That's not a worry with Cohen, whose new album "Popular Problems" brims with his trademark wit. The arrangements are simple and sparse, with some slow rhythm-and-blues urgency, but it is Cohen's voice that surprises. The words are more spoken than sung, the delivery is gruff and he sounds more bluesy than ever: Not bitter, not angry, but deeply fatalistic,and, at times, just raunchy.

The defiant tone is set in "Slow," which opens his 13th studio album with a paean to lovemaking (and possibly music) conducted at a languid pace. "It's not because I'm old, and it's not what dying does, I always liked it slow, slow is in my blood," he says, drawing out the last word.

The familiar sound is augmented by the backup singers Cohen has long used for both irony and emphasis, and the production by co-writer Patrick Leonard gives him the space he needs to fully express his moods.
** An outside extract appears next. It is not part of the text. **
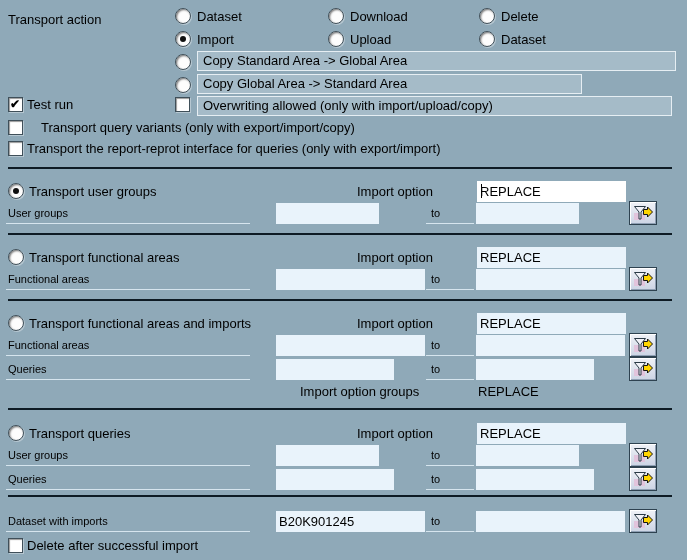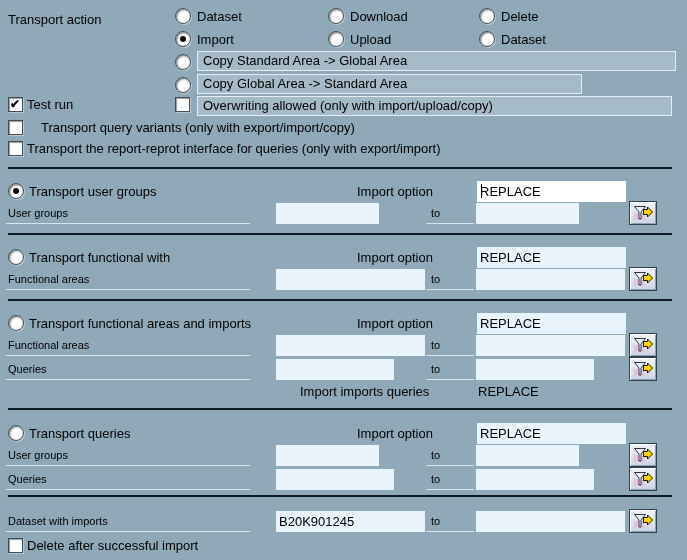"Transport functional with" div.t { text: with -> areas }
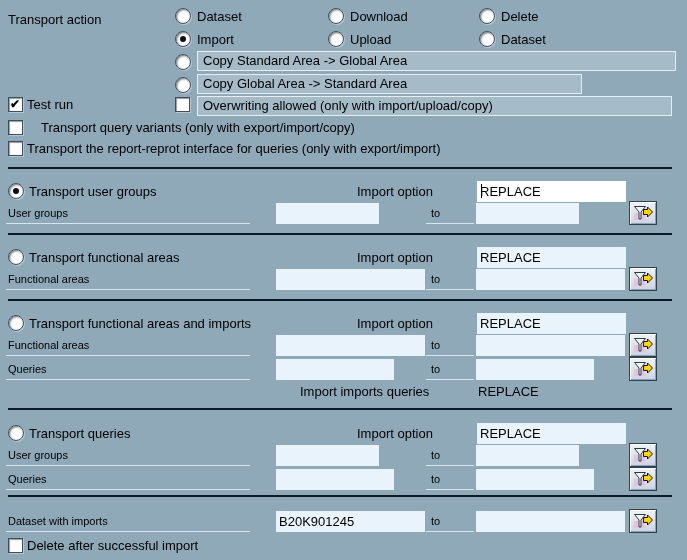"Import imports queries" div.t { text: imports queries -> option groups }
Some of the themes are grim, dealing with dislocation and loss — including a mournful post-Katrina elegy for New Orleans — but he never sounds defeated.

There is no sense that Cohen is running out of gas, or passion. If anything, he sounds more joyful than in earlier incarnations of his long career, which started with the publication of his poetry in Canada in the 1950s. The nine-track "Popular Problems" closes with "You Got Me Singing," a celebration of spirit that forecasts more work ahead: "You got me singing even though the world is gone, you got me thinking that I'd like to carry on," he whispers. It sounds like a promise he intends to keep.